Although the US is resisting pressure to deal with Iran's nuclear ambitions through direct talks with Tehran, rather than sanctions or military strikes, it still intends to meet senior Iranian officials for discussions on Iraq at which it will demand an end to Iranian meddling, according to Zalmay Khalilzad, the US ambassador in Baghdad.
He is to head the US team at face-to-face talks, which will be the first formal diplomatic meeting between the two countries since the Islamic revolution in 1979 and are expected to open in Baghdad shortly. Leading Republican and Democratic senators have urged the Bush administration to engage Iran in full-scale talks, but in an interview with the Guardian Mr Khalilzad made it clear that the talks would be limited to Iraq. The US wanted Iran to halt aid to Iraq's sectarian militias, and stop smuggling al-Qaida fighters and weapons across the border, he said.

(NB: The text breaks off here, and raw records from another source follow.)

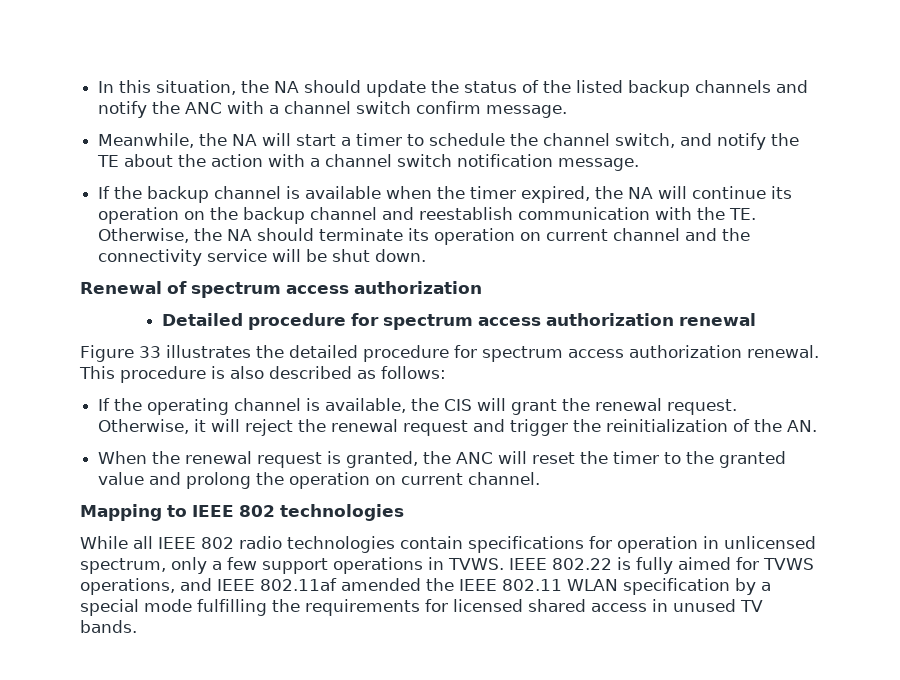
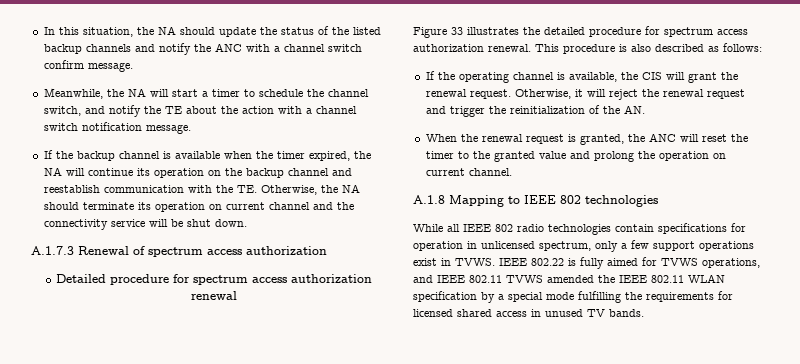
- Renewal of spectrum access authorization
+ A.1.7.3 Renewal of spectrum access authorization
- Mapping to IEEE 802 technologies
+ A.1.8 Mapping to IEEE 802 technologies
- While all IEEE 802 radio technologies contain specifications for operation in unlicensed spectrum, only a few support operations in TVWS.
+ While all IEEE 802 radio technologies contain specifications for operation in unlicensed spectrum, only a few support operations exist in TVWS.
- IEEE 802.22 is fully aimed for TVWS operations, and IEEE 802.11af amended the IEEE 802.11 WLAN specification by a special mode fulfilling the requirements for licensed shared access in unused TV bands.
+ IEEE 802.22 is fully aimed for TVWS operations, and IEEE 802.11 TVWS amended the IEEE 802.11 WLAN specification by a special mode fulfilling the requirements for licensed shared access in unused TV bands.

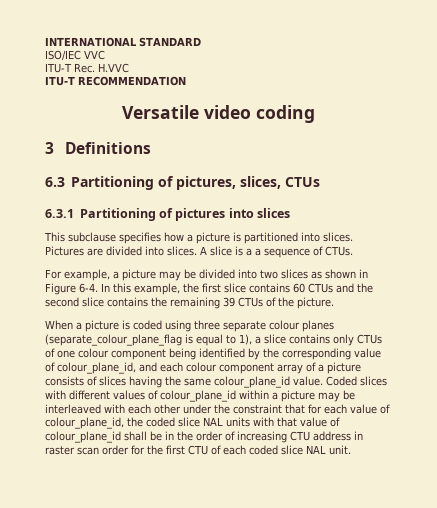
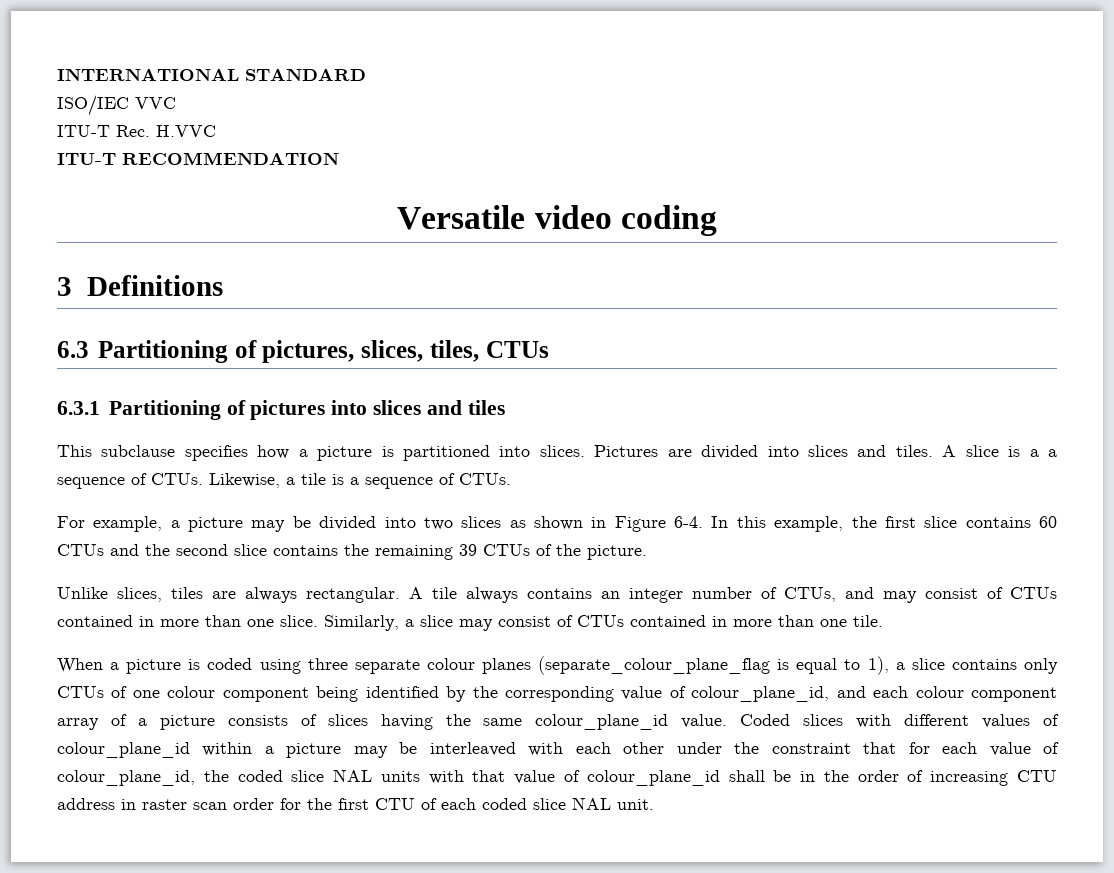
- 6.3 Partitioning of pictures, slices, CTUs
+ 6.3 Partitioning of pictures, slices, tiles, CTUs
- 6.3.1 Partitioning of pictures into slices
+ 6.3.1 Partitioning of pictures into slices and tiles
- Pictures are divided into slices.
+ Pictures are divided into slices and tiles.
+ Likewise, a tile is a sequence of CTUs.
+ Unlike slices, tiles are always rectangular. A tile always contains an integer number of CTUs, and may consist of CTUs contained in more than one slice. Similarly, a slice may consist of CTUs contained in more than one tile.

He criticised Iranian "negative propaganda". "The Shias have been the main beneficiaries of this change, yet Iran has been very critical of the liberation and the liberators," he said. "A lot of media in Iran exaggerate the problems here ... They are inciting people against the forces that have come to liberate Iraq."The talks with Iran have the backing of Iraqi leaders, who also insist on their own representation at the table. "We have no objection," Mr Khalilzad told the Guardian. "We're not going to negotiate on behalf of Iraq." The talks were put on hold until Iraq had a new government because "in this part of the world people always think in great conspiracy theories ... We didn't want people here to think that the Iranians and the Americans are together deciding on the Iraqi government."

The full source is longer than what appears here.